### YOUR GOAL
From the records below, transcribe only the lines running from the one with "(1052, 653) none" through the one with "[121,285,181,298] PDF, MASS". Keep both of those end lines.

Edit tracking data
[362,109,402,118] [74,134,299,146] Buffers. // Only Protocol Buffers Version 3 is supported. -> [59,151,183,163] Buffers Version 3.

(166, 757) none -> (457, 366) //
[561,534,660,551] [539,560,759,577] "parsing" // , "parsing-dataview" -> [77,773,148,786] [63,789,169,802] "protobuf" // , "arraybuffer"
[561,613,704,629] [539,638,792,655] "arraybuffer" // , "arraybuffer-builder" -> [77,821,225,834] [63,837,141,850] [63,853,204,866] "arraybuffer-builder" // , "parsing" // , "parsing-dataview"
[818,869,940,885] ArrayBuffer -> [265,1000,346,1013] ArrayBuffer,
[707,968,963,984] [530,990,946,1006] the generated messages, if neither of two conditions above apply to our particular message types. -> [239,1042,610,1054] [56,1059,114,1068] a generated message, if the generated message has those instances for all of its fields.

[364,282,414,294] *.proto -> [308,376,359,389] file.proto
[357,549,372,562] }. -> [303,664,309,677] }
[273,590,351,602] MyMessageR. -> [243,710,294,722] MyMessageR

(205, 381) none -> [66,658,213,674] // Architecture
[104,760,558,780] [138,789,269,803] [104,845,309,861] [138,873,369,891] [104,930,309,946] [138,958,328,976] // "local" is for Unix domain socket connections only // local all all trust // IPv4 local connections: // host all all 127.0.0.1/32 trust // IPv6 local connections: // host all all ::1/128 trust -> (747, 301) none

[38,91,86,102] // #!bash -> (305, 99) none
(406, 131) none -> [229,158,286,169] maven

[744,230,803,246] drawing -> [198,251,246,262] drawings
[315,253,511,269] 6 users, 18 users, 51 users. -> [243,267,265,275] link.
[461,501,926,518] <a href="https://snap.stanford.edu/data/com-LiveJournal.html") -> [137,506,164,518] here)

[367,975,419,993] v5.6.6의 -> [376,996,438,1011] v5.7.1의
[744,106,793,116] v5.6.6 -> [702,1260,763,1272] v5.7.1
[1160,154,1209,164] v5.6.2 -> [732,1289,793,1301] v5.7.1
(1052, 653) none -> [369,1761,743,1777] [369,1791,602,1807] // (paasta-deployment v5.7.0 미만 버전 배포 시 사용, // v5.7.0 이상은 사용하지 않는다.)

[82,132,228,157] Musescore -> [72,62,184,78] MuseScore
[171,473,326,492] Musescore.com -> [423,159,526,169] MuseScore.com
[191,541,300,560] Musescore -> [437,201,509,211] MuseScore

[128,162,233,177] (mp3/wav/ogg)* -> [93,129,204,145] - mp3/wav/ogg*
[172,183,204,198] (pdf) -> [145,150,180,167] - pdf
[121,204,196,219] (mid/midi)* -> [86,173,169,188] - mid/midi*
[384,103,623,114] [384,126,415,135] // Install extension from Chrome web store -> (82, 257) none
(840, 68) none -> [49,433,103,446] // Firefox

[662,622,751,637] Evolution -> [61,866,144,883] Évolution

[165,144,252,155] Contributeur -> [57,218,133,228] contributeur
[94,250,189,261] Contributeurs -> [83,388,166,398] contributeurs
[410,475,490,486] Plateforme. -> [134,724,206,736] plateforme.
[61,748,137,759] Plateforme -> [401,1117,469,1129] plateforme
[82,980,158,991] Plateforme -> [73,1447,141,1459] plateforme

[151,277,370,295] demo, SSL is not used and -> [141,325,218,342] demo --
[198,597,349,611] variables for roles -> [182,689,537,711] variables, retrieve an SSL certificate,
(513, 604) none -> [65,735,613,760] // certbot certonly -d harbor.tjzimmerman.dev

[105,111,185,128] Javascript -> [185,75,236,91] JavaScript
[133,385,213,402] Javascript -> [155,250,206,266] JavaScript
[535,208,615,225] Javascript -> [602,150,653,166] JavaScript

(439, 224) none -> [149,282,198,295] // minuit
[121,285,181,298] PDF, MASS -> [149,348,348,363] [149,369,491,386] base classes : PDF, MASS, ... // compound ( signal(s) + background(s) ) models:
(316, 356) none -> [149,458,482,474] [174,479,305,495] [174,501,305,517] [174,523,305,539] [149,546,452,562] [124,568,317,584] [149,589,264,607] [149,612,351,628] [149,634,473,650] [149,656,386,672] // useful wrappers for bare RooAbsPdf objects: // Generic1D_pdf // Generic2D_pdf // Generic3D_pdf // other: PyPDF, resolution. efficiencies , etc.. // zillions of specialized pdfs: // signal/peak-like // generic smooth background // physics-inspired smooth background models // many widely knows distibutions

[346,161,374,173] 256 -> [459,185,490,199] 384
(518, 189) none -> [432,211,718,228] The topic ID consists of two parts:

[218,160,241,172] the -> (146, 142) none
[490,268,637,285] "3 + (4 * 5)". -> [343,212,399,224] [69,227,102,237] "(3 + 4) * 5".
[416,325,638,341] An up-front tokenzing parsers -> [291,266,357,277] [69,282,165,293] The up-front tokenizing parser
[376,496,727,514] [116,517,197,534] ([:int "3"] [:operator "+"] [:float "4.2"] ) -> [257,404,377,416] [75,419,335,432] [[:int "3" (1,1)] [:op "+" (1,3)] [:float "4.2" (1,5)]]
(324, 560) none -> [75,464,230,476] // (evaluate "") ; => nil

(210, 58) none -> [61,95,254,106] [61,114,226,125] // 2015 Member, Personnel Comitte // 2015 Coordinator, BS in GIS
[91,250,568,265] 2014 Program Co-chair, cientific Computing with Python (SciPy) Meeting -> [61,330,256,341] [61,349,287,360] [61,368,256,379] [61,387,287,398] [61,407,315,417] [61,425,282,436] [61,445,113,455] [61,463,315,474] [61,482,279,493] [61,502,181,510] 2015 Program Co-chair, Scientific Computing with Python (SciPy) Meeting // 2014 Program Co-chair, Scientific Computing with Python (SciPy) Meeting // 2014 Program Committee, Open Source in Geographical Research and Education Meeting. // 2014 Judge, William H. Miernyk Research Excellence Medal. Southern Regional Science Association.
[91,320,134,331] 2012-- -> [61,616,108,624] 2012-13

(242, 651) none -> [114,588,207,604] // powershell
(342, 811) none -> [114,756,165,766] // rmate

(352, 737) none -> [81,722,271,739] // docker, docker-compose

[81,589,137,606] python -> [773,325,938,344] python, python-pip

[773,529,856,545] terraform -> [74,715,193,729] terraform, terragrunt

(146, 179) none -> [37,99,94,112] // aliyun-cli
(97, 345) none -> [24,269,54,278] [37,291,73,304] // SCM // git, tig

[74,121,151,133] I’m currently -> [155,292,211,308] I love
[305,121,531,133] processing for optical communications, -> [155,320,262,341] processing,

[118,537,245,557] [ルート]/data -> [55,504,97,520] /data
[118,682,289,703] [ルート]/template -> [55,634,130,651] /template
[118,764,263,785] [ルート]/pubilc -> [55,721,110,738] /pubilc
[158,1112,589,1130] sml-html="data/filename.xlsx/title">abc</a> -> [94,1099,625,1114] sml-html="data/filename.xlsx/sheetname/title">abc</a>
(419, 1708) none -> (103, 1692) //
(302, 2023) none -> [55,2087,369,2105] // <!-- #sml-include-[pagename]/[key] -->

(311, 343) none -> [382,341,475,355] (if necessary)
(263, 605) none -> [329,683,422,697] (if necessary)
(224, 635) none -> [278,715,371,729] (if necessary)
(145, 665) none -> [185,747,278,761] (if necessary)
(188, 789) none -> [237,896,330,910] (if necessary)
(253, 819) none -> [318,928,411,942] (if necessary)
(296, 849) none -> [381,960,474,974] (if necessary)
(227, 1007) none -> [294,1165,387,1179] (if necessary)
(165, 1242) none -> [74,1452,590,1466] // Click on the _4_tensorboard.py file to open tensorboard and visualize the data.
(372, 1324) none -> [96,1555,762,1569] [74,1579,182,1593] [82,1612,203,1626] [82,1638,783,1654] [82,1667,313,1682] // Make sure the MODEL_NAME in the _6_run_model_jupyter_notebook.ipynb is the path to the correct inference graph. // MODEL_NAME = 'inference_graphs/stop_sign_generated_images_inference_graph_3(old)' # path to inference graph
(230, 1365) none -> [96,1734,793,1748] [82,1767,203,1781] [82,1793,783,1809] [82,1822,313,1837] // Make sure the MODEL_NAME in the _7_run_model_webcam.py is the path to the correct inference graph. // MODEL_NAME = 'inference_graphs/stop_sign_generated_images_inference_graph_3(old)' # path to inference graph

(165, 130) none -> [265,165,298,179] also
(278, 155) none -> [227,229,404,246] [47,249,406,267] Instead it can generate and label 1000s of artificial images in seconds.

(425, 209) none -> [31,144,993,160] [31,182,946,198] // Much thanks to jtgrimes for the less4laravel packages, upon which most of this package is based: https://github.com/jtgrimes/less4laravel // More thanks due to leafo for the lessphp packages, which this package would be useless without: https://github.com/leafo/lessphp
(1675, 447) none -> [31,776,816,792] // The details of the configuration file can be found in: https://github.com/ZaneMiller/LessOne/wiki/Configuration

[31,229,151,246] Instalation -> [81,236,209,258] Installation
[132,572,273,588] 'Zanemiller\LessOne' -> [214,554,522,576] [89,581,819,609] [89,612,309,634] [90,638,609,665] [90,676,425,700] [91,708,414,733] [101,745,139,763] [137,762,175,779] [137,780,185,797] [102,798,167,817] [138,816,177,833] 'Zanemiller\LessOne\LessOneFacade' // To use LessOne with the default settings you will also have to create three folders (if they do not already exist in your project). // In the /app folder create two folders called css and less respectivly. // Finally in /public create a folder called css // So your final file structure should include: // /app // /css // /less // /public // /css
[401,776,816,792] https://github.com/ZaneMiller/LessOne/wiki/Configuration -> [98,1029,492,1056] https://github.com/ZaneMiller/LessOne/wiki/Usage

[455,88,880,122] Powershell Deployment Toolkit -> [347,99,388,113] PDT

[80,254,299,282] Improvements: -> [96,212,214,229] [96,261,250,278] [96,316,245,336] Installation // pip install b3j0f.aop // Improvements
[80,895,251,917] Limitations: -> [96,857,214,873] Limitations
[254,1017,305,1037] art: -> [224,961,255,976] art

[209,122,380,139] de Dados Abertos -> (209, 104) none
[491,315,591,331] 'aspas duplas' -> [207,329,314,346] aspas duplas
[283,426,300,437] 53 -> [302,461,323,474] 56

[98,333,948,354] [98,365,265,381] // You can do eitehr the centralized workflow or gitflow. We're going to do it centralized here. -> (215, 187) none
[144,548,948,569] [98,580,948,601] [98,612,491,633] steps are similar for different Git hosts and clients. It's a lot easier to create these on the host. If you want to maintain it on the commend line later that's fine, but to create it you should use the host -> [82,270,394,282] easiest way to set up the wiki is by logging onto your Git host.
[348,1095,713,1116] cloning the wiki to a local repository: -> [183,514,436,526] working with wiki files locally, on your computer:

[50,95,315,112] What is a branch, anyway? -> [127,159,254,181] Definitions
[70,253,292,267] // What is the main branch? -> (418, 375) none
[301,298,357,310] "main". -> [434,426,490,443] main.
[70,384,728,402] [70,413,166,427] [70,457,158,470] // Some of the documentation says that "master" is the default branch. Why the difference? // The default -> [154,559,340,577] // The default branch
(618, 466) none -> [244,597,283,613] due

### SOLUTION FOR THIS EXERCISE
(1052, 653) none -> [369,1761,743,1777] [369,1791,602,1807] // (paasta-deployment v5.7.0 미만 버전 배포 시 사용, // v5.7.0 이상은 사용하지 않는다.)

[82,132,228,157] Musescore -> [72,62,184,78] MuseScore
[171,473,326,492] Musescore.com -> [423,159,526,169] MuseScore.com
[191,541,300,560] Musescore -> [437,201,509,211] MuseScore

[128,162,233,177] (mp3/wav/ogg)* -> [93,129,204,145] - mp3/wav/ogg*
[172,183,204,198] (pdf) -> [145,150,180,167] - pdf
[121,204,196,219] (mid/midi)* -> [86,173,169,188] - mid/midi*
[384,103,623,114] [384,126,415,135] // Install extension from Chrome web store -> (82, 257) none
(840, 68) none -> [49,433,103,446] // Firefox

[662,622,751,637] Evolution -> [61,866,144,883] Évolution

[165,144,252,155] Contributeur -> [57,218,133,228] contributeur
[94,250,189,261] Contributeurs -> [83,388,166,398] contributeurs
[410,475,490,486] Plateforme. -> [134,724,206,736] plateforme.
[61,748,137,759] Plateforme -> [401,1117,469,1129] plateforme
[82,980,158,991] Plateforme -> [73,1447,141,1459] plateforme

[151,277,370,295] demo, SSL is not used and -> [141,325,218,342] demo --
[198,597,349,611] variables for roles -> [182,689,537,711] variables, retrieve an SSL certificate,
(513, 604) none -> [65,735,613,760] // certbot certonly -d harbor.tjzimmerman.dev

[105,111,185,128] Javascript -> [185,75,236,91] JavaScript
[133,385,213,402] Javascript -> [155,250,206,266] JavaScript
[535,208,615,225] Javascript -> [602,150,653,166] JavaScript

(439, 224) none -> [149,282,198,295] // minuit
[121,285,181,298] PDF, MASS -> [149,348,348,363] [149,369,491,386] base classes : PDF, MASS, ... // compound ( signal(s) + background(s) ) models:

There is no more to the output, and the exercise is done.